- Exercise instructions -
Copy nothing but the lines from the one containing "html: <div> <span>Валанс" through the last line of the entries below, exactly as written and without pictures.

======== Material for this exercise

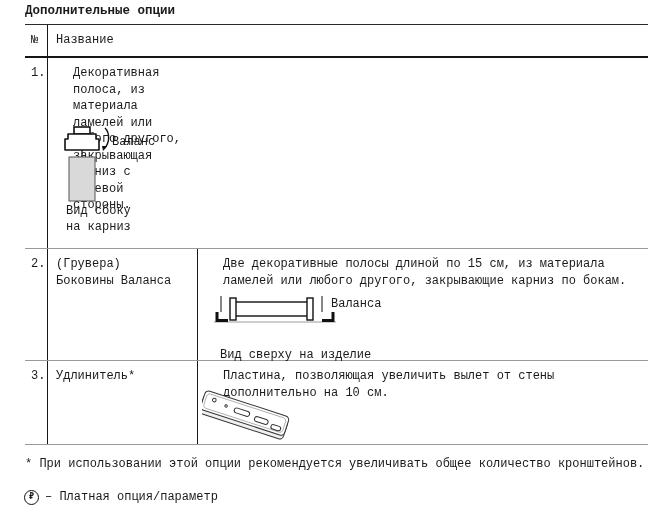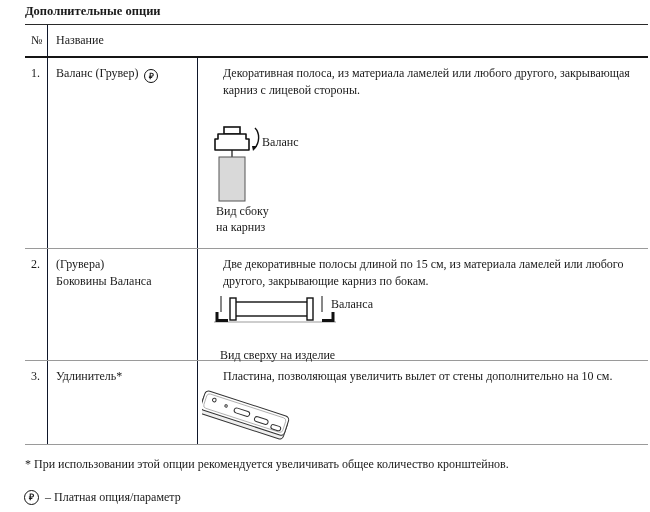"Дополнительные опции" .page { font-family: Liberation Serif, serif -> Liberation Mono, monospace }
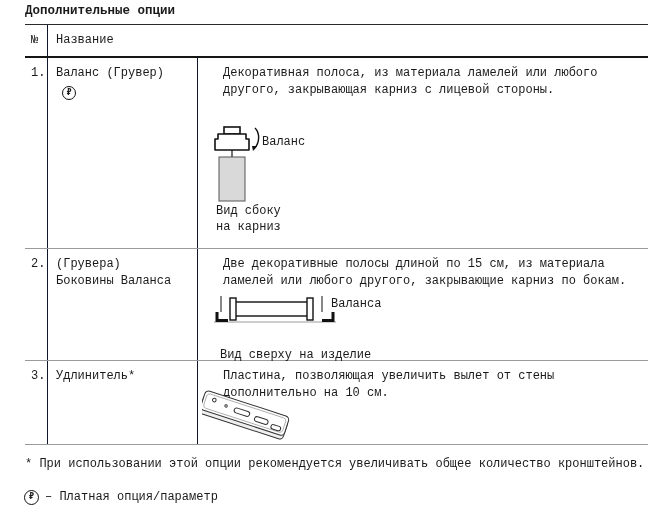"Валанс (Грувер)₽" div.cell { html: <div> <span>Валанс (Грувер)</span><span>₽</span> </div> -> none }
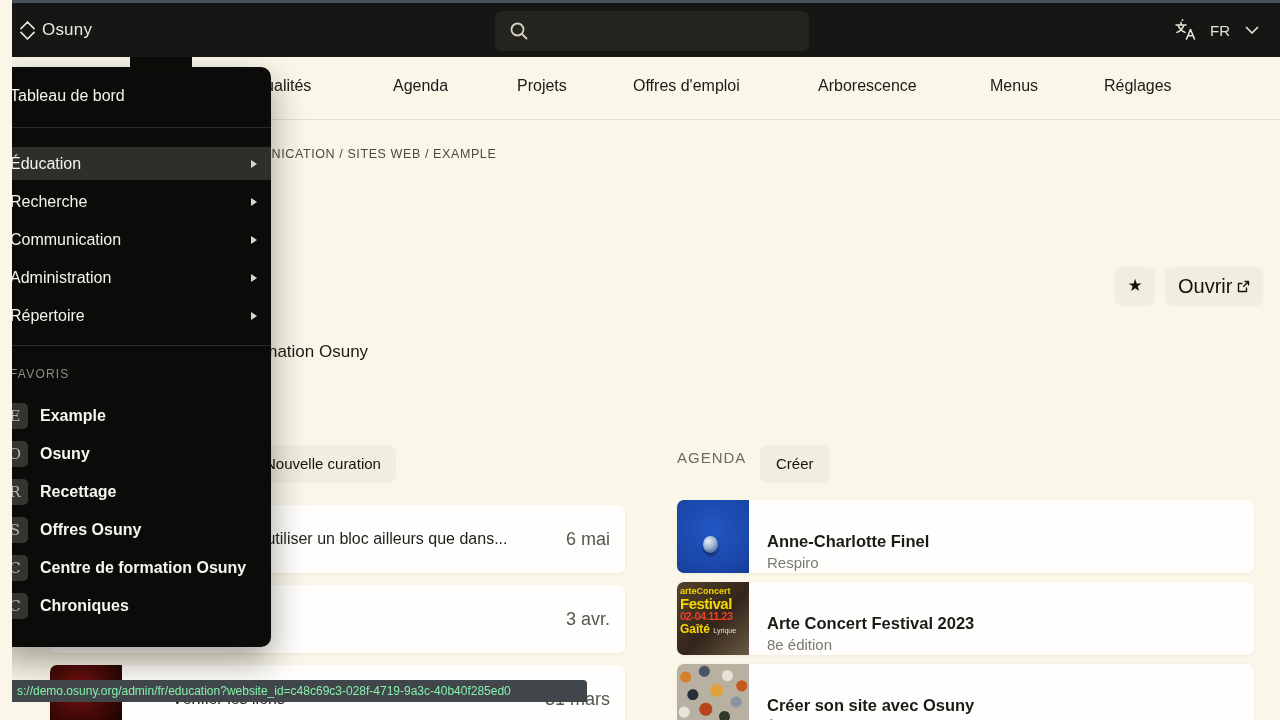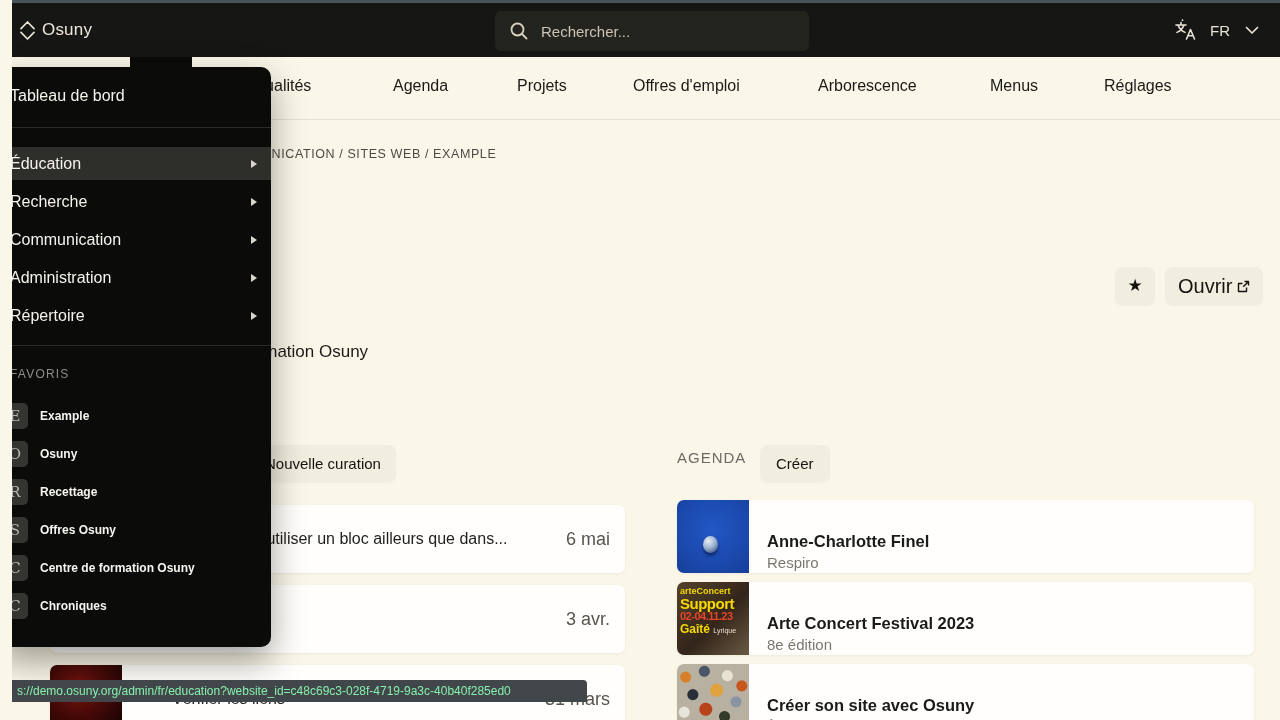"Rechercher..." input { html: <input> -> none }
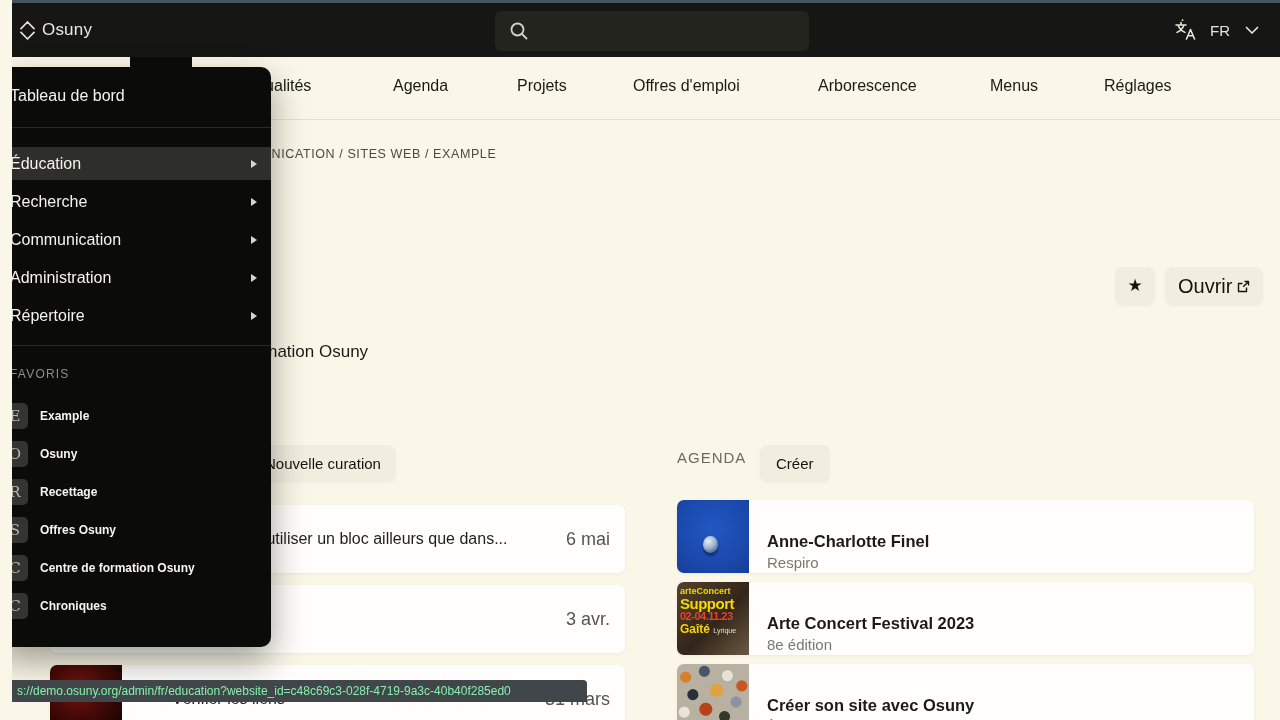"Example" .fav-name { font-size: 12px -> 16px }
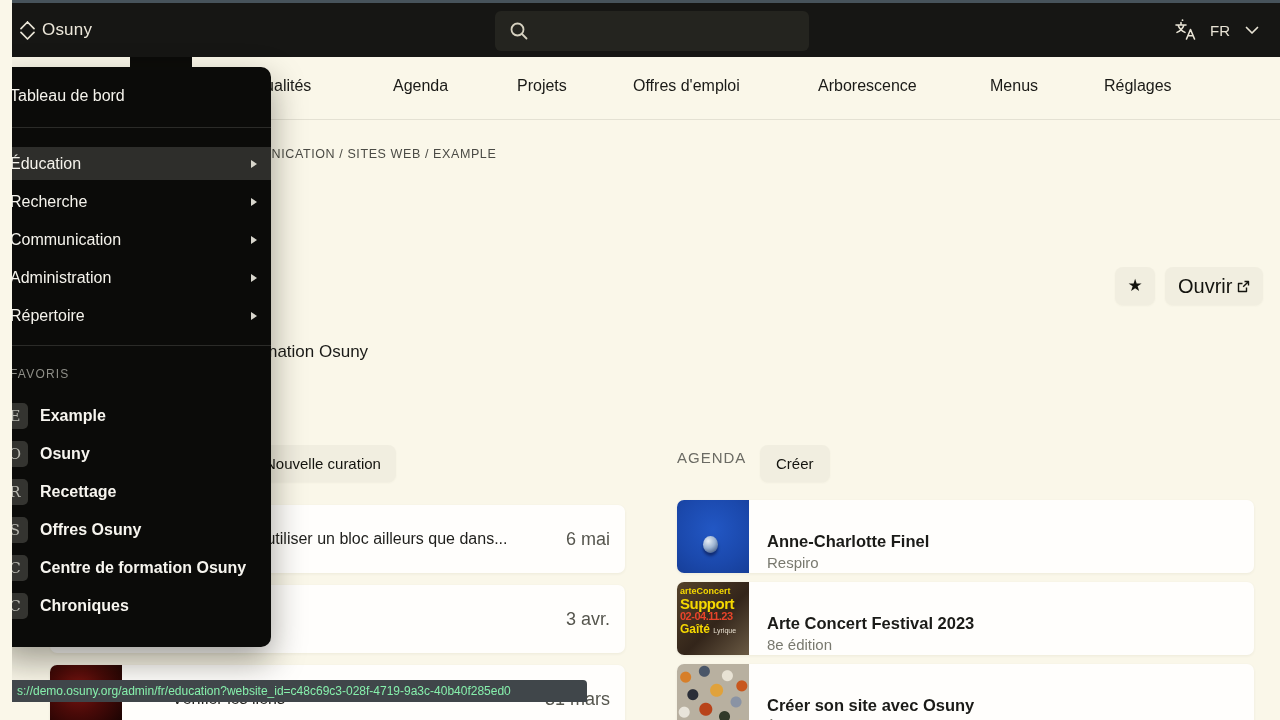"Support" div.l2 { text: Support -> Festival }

================

- Task answer -
"Валанс (Грувер)₽" div.cell { html: <div> <span>Валанс (Грувер)</span><span>₽</span> </div> -> none }
"Rechercher..." input { html: <input> -> none }
"Example" .fav-name { font-size: 12px -> 16px }
"Support" div.l2 { text: Support -> Festival }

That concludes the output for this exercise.